- What you need to do:
Say the number of lines in the records below that hold the word "image", and only that number.

- Dataset content:

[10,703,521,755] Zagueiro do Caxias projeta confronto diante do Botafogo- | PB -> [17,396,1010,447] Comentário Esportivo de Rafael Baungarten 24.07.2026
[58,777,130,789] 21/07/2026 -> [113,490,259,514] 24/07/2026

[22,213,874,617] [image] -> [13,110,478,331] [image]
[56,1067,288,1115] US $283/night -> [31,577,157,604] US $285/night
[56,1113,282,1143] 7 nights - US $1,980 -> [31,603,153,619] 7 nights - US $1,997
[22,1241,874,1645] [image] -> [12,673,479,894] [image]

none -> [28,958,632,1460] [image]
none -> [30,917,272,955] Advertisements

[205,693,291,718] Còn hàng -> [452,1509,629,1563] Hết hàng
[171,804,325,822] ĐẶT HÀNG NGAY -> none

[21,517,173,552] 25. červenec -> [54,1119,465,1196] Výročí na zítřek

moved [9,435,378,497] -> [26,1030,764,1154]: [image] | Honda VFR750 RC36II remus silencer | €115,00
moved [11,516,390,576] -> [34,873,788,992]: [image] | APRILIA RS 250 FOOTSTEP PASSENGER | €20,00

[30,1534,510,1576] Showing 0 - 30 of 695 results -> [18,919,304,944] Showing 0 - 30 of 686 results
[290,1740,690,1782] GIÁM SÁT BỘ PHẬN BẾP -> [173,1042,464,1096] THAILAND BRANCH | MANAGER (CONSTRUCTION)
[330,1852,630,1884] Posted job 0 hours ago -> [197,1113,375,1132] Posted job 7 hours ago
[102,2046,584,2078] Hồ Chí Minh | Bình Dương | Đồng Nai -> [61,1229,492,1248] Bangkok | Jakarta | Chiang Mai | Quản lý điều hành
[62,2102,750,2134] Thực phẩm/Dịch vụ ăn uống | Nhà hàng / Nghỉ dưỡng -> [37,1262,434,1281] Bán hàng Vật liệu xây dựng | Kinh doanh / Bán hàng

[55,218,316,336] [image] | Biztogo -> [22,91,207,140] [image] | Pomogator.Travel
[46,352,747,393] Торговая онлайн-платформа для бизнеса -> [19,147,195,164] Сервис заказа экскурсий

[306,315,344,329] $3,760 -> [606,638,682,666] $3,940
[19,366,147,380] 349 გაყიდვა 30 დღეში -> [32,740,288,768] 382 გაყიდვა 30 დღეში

- Answer area:
6